The partial pressure of oxygen in a solid tumor is not uniform, and tumor cells are exposed to various oxygen environments. This results from the fact that the scattering distance of oxygen molecules from a blood vessel to the tissue of a tumor is limited. In the field of radiobiology, the inside of a solid tumor is divided into three regions, that is, 1) an aerobic region, 2) a dead region and 3) an hypoxic region according to the amount of oxygen supplied to each tumor cell.
1) Since an extremely large number of oxygen molecules are supplied to each tumor cell at a distance from a capillary vessel of up to 70 μm, this region is called “an aerobic region”. Oxygen molecules are indispensable for the acquisition of the effect of radiotherapy for solid tumors. Therefore, it is known that the aerobic region rich in oxygen molecules literally is a region having extremely high radiation sensitivity. The treatment effect of chemotherapy for the aerobic region is considered to be high because an anti-cancer drug is easily scattered from a blood vessel system to the aerobic region when chemotherapy is performed.
2) Oxygen molecules released from the blood vessel are consumed by tumor cells in the aerobic region while the molecules are scattered. Therefore, oxygen molecules required for survival of tumor cells existent in a region far from the capillary vessel are not supplied to the cells. As a result, tumor cells far from the blood vessel system at a distance of 70 μm or more die, thereby forming a dead region.
3) A hypoxic region composed of hypoxic cells is existent between the aerobic region and the dead region. The minimum amount of oxygen molecules required for the survival of tumor cells is supplied to the hypoxic region. However, oxygen molecules enough to obtain the effect of radiotherapy are not supplied. Therefore, the hypoxic region in the tumor has extremely low radiation sensitivity, which is considered to be one of the causes of the re-proliferation of tumor cells after the end of radiotherapy. Since the amount of an anti-cancer drug scattered from the blood vessel system to the hypoxic region is limited when a chemical treatment is performed, a satisfactory treatment effect cannot be expected in fact.

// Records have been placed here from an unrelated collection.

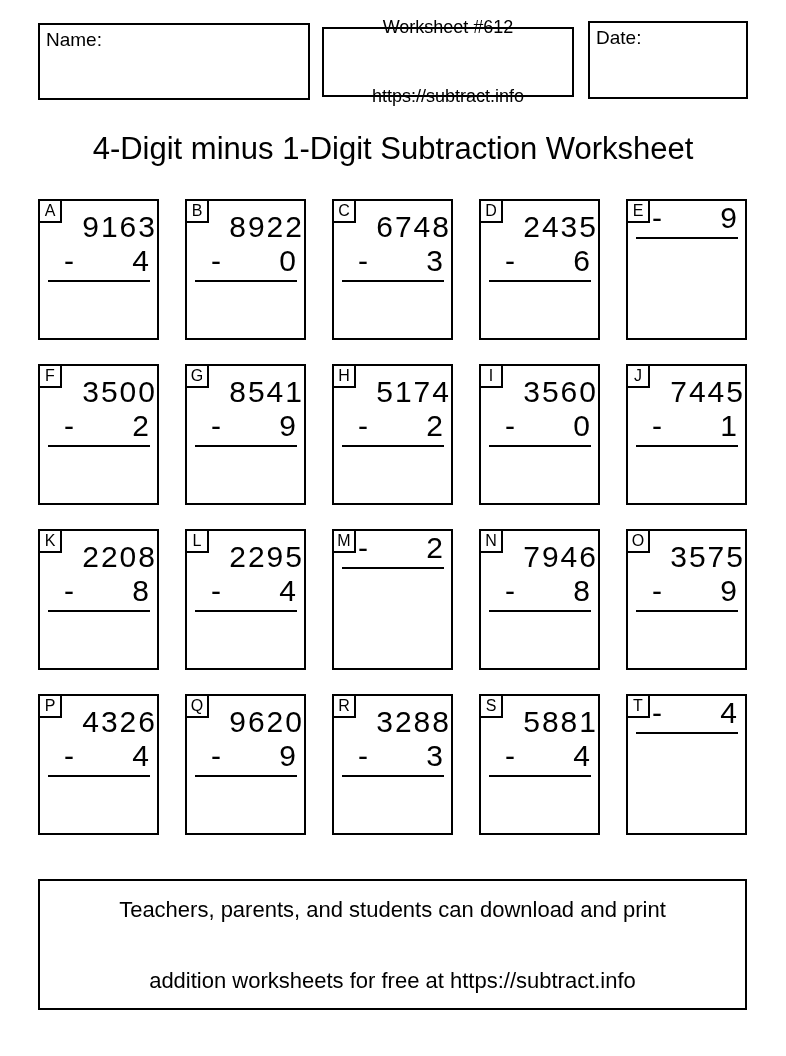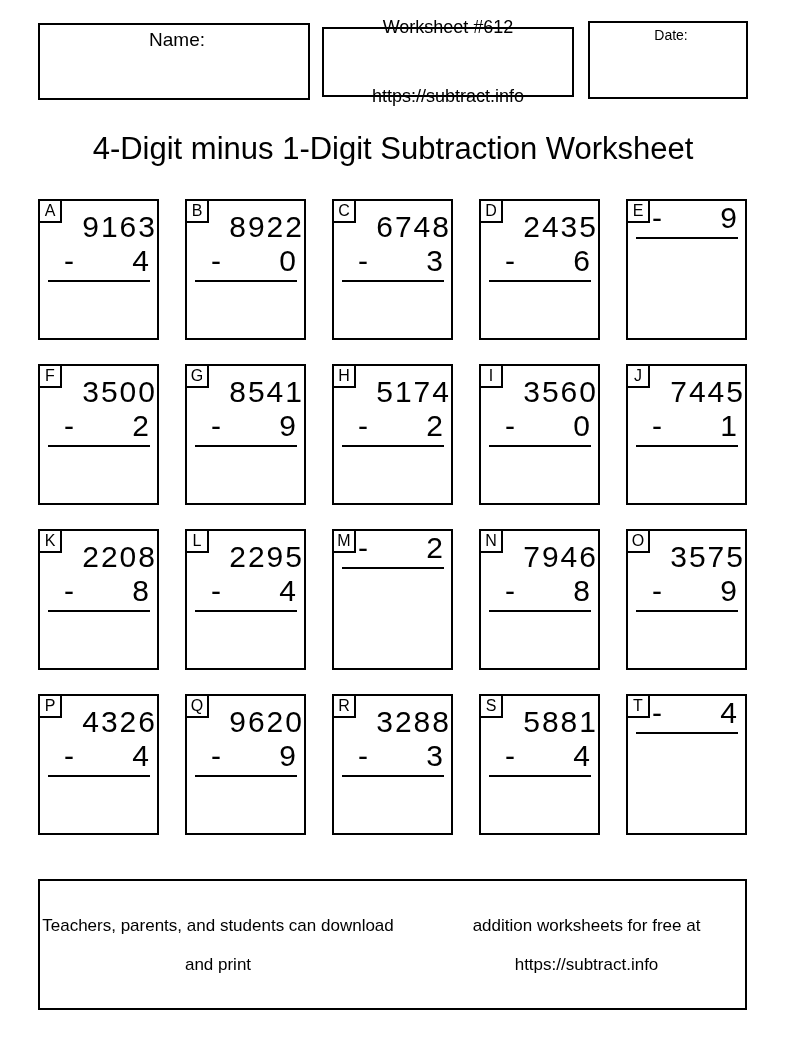--- a/index.html
+++ b/index.html
@@ -11,7 +11,7 @@
     position: relative;
     overflow: hidden;
   }
-  .box { position: absolute; border: 2px solid #000; box-sizing: border-box; background: #fff; text-align: center; }
+  .box { position: absolute; border: 2px solid #000; box-sizing: border-box; background: #fff; }
 
   
   .name-box   { left: 38px;  top: 23px; width: 272px; height: 77px; padding: 4px 0 0 6px; font-size: 19px; }

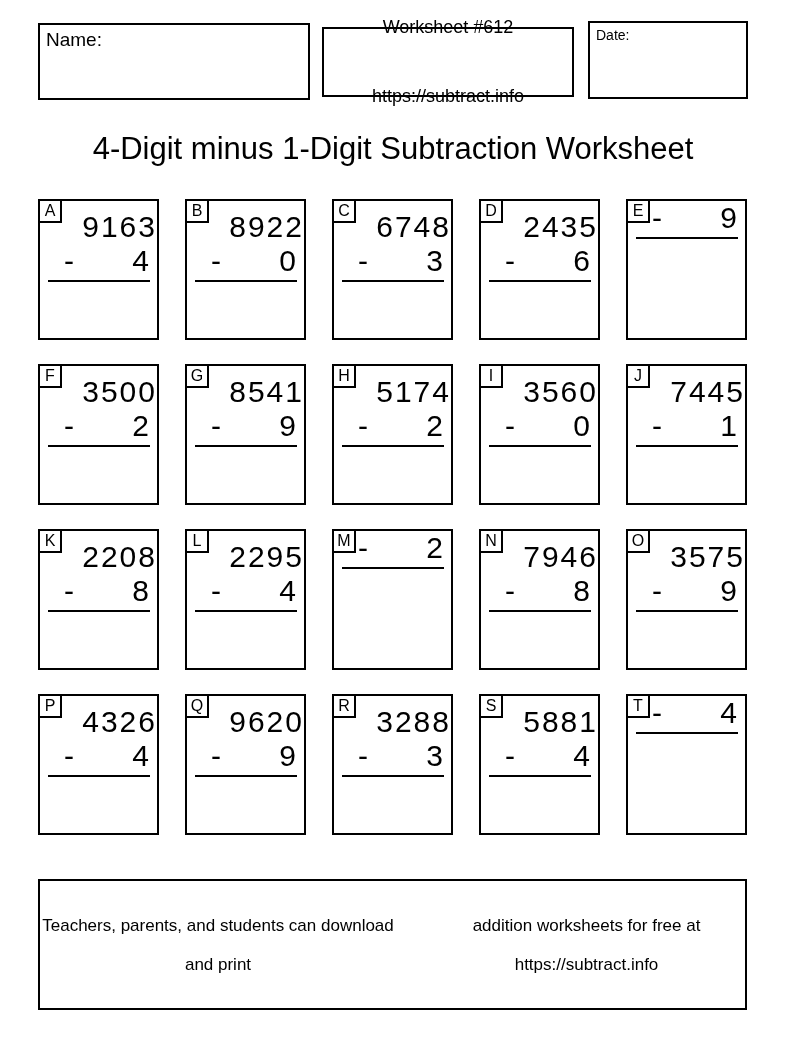--- a/index.html
+++ b/index.html
@@ -18,7 +18,7 @@
   .ws-box     { left: 322px; top: 27px; width: 252px; height: 70px;
                 display: flex; flex-direction: column; align-items: center; justify-content: center;
                 font-size: 18px; line-height: 29px; text-align: center; gap: 40px; }
-  .date-box   { left: 588px; top: 21px; width: 160px; height: 78px; padding: 4px 0 0 6px; font-size: 14px; }
+  .date-box   { left: 588px; top: 21px; width: 160px; height: 78px; padding: 4px 0 0 6px; font-size: 19px; }
 
   
   .page-title { position: absolute; left: 0; top: 131px; width: 786px;

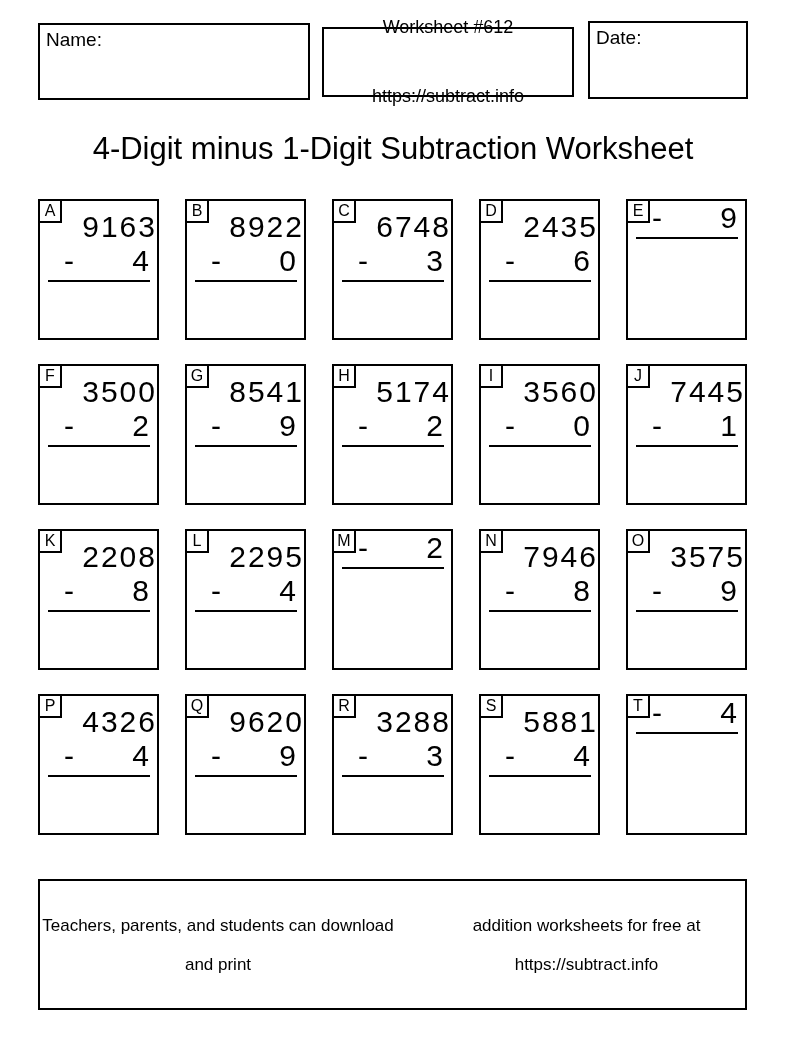--- a/index.html
+++ b/index.html
@@ -42,8 +42,8 @@
 
   
   .footer-box { left: 38px; top: 879px; width: 709px; height: 131px;
-                display: flex; flex-direction: row; align-items: center; justify-content: center;
-                font-size: 17px; line-height: 39px; text-align: center; gap: 32px; }
+                display: flex; flex-direction: column; align-items: center; justify-content: center;
+                font-size: 22px; line-height: 39px; text-align: center; gap: 32px; }
 </style>
 </head>
 <body>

It has been difficult to confirm the existence of such a hypoxic cell. This is because there has been substantially no means of monitoring the existence of oxygen in a cell. Known as means of monitoring the hypoxic cells are a method of measuring an oxygen voltage of a cell using micro-electrodes, immunocytostaining using Pimonidazole (Hypoxyprobe-1) known as a hypoxic cell indicator, immunocytostaining using a gene product whose expression is induced in a cell under hypoxic conditions as a label, and the like. However, the above methods are technically difficult, and at present, also apparatuses for carrying out these are complex and not generally used. That is, the development of general-purpose means of detecting hypoxic cells has been desired.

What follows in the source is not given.